Young On Top

8 Tips Menyiapkan Menu Buka Puasa 30 Hari Anti Ribet dan Gak Bosen

8 Tips Menyiapkan Menu Buka Puasa 30 Hari Anti Ribet dan Gak Bosen

Kadang, mikirin mau buka puasa pakai apa tiap sore itu jauh lebih menguras otak daripada mikirin tugas dan kerjaan. Kalau nggak diatur dari awal, ujung-ujungnya pasti cuma scroll aplikasi ojol atau masak mi instan lagi.

Biar sisa waktumu menjelang magrib bisa dipakai buat santai, setor hafalan, atau nyelesaiin urusan kampus di tanpa harus stres di dapur, ini delapan trik anti ribet menyiapkan menu selama sebulan penuh ini.

Baca Juga:

8 Tips Menyiapkan Menu Buka Puasa

1. Bikin Jadwal Menu Sistem Mingguan (Meal Plan)

Jangan pernah memikirkan menu di hari H. Luangkan waktu 15 menit setiap hari Minggu untuk menulis jadwal menu dari Senin sampai Minggu. Dengan daftar yang jelas, kamu tahu persis bahan apa saja yang harus dibeli saat ke pasar, sehingga nggak ada lagi drama bengong di depan kulkas jam 5 sore.

2. Siapkan Senjata Tiga Bumbu Dasar

Rahasia masak kilat ala katering adalah bumbu dasar. Buatlah stok bumbu dasar putih (bawang merah, putih, kemiri), merah (tambah cabai), dan kuning (tambah kunyit) di dalam stoples kaca dan simpan di kulkas. Saat butuh masak tumis kangkung, ayam bumbu rujak, atau soto, kamu tinggal menyendok bumbu ini tanpa harus repot mengupas dan mengulek lagi.

3. Terapkan Teknik Food Preparation

Setelah belanja, jangan langsung masukkan belanjaan ke kulkas. Cuci bersih sayuran, potong-potong sesuai kebutuhan, lalu simpan dalam wadah kedap udara. Ungkep ayam atau tahu tempe sekalian. Jadi, di hari kerja saat antrean klien sedang menumpuk, kamu tinggal langsung cemplung-cemplung bahan ke wajan.

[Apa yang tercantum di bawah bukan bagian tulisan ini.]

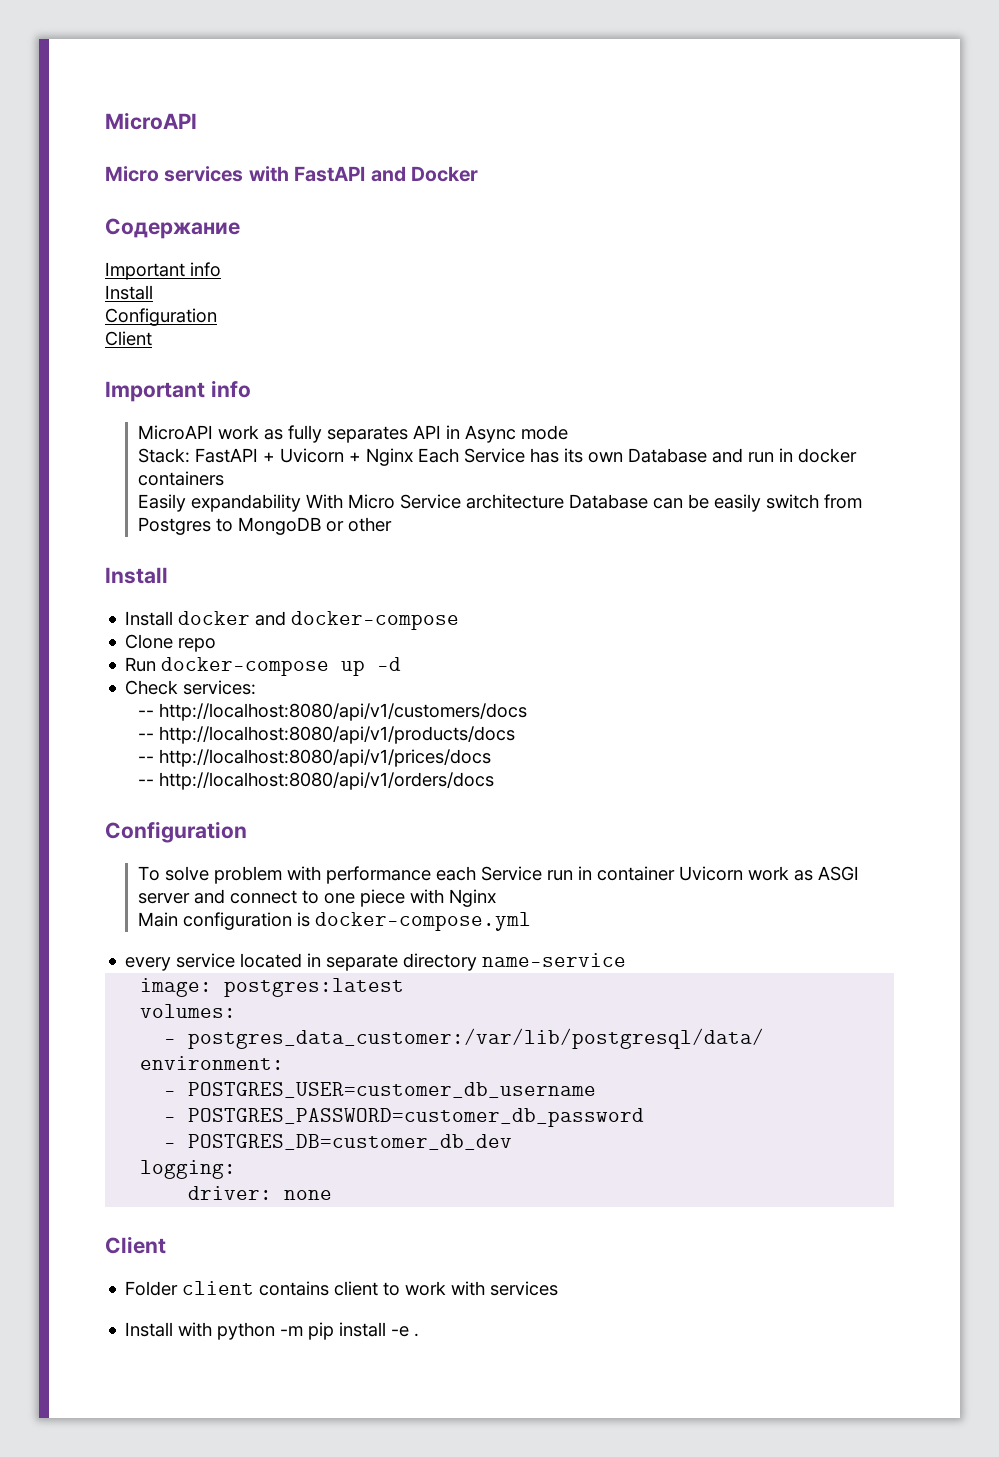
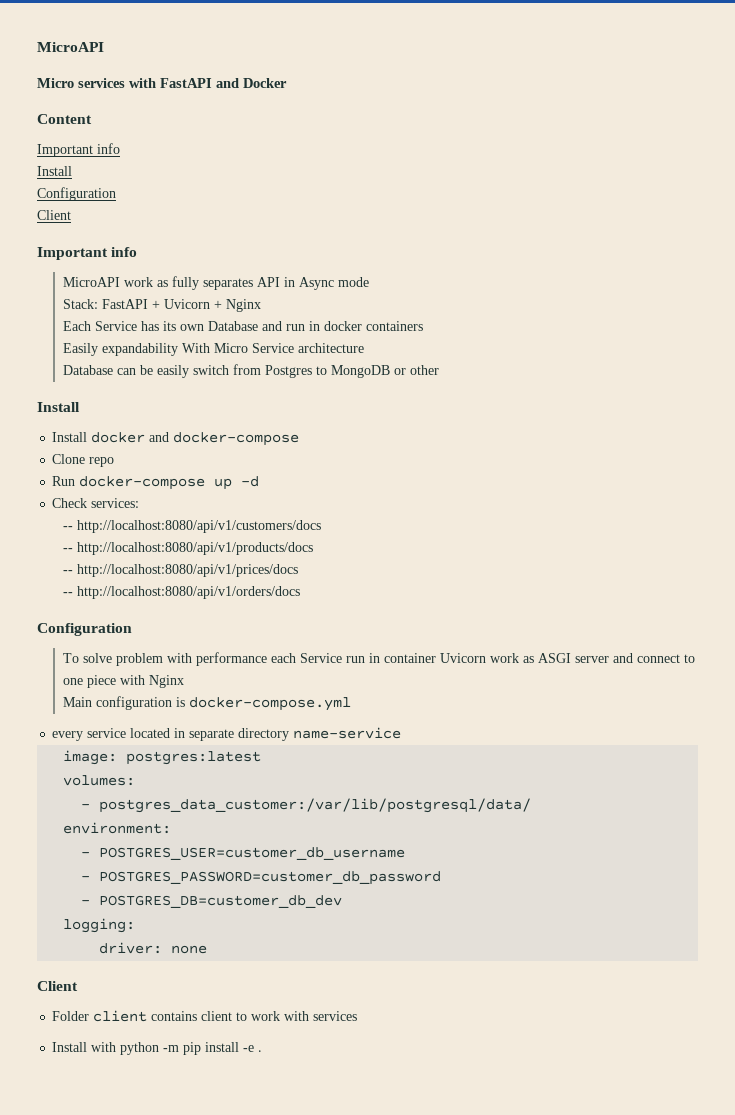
[105,218,240,239] Содержание -> [37,114,92,124] Content
(413, 457) none -> (261, 305) //
(564, 501) none -> (364, 348) //

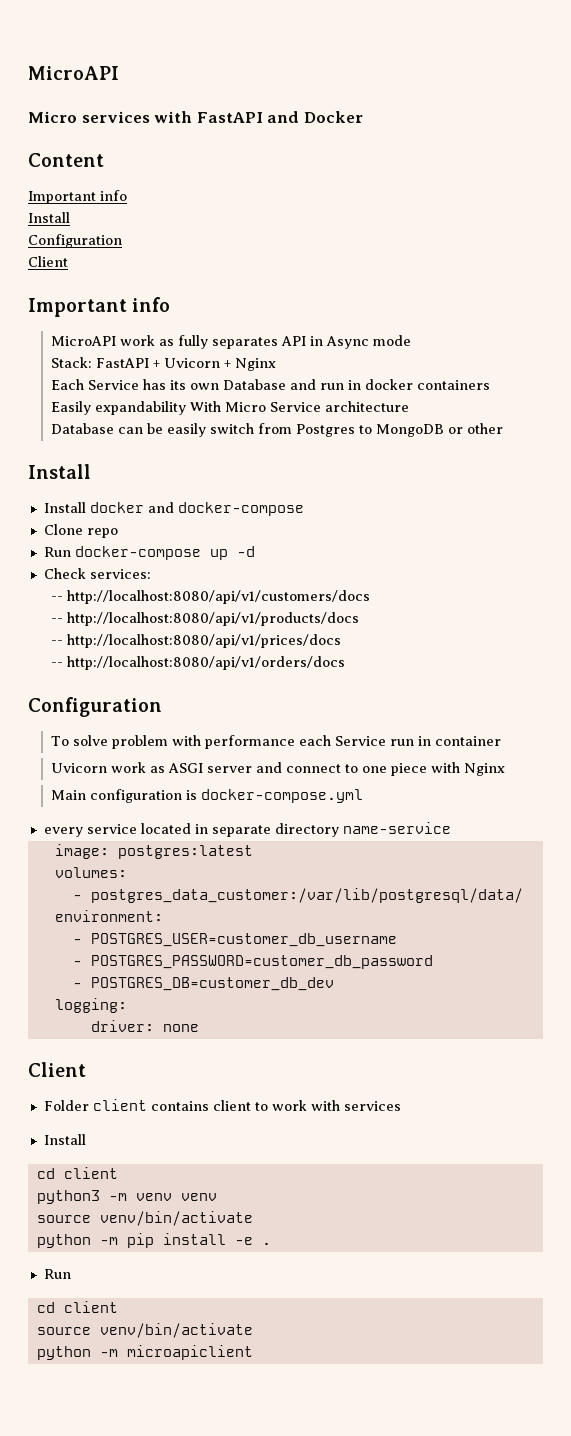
(436, 658) none -> (501, 741) //
[91,1042,117,1052] with -> [36,1167,118,1179] [36,1190,217,1204] [36,1211,253,1226] // cd client // python3 -m venv venv // source venv/bin/activate //
(263, 1051) none -> [43,1269,71,1279] [36,1301,118,1313] [36,1323,253,1338] [36,1345,253,1360] // Run // cd client // source venv/bin/activate // python -m microapiclient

4. Buat Tema Menu Harian Biar Gak Buntu

Biar menunya nggak membosankan tapi tetap gampang dipikirkan, buatlah tema. Misalnya, Senin jadwalnya menu berkuah bening (sayur bayam/sop), Selasa menu tumisan pedas, Rabu khusus lauk ayam, Kamis menu bebas gorengan, dan seterusnya. Tema ini sangat menyempitkan pilihan agar kamu nggak bingung.

5. Masak Sekali untuk Dua Waktu

Ini trik paling menghemat tenaga. Masaklah lauk pauk yang rasanya tidak gampang berubah jika dipanaskan ulang, seperti ayam kecap, telur balado, atau rendang daging. Bikin porsi ganda saat sore hari, sehingga sisa lauknya bisa langsung dihangatkan untuk menu sahur nanti malam.

6. Siapkan Lauk Darurat di Freezer

Akan selalu ada hari di mana deadline naskah untuk kerjaan atau tugas kampus benar-benar mencekik sampai kamu nggak sempat masak. Untuk momen seperti ini, pastikan selalu ada lauk frozen darurat di freezer, seperti nugget ayam buatan sendiri, rolade, atau dimsum yang tinggal dikukus atau digoreng dalam hitungan menit.

7. Kombinasikan Masak Cepat dan Beli Matang

Kamu nggak harus memasak 100% menu di rumah. Terapkan sistem kombinasi, masak lauk pauk utamanya sendiri biar sehat dan hemat, lalu beli takjil atau sayur tambahannya di luar. Sekalian jalan sore cari angin di sekitaran Medan buat refreshing mata setelah seharian di depan layar.

8. Rotasi Karbohidrat Pengganti Nasi

Bosan makan nasi putih terus selama 30 hari? Ganti sumber karbohidratmu agar suasana meja makan terasa berbeda. Sesekali buatlah menu berbuka berbasis mi (seperti mi goreng seafood atau bihun kuah), pasta (spageti aglio olio yang masaknya super cepat), atau kentang panggang.

Dari kedelapan tips food prep di atas, mana yang mau langsung kamu eksekusi akhir pekan ini biar minggu depan dapur lebih aman?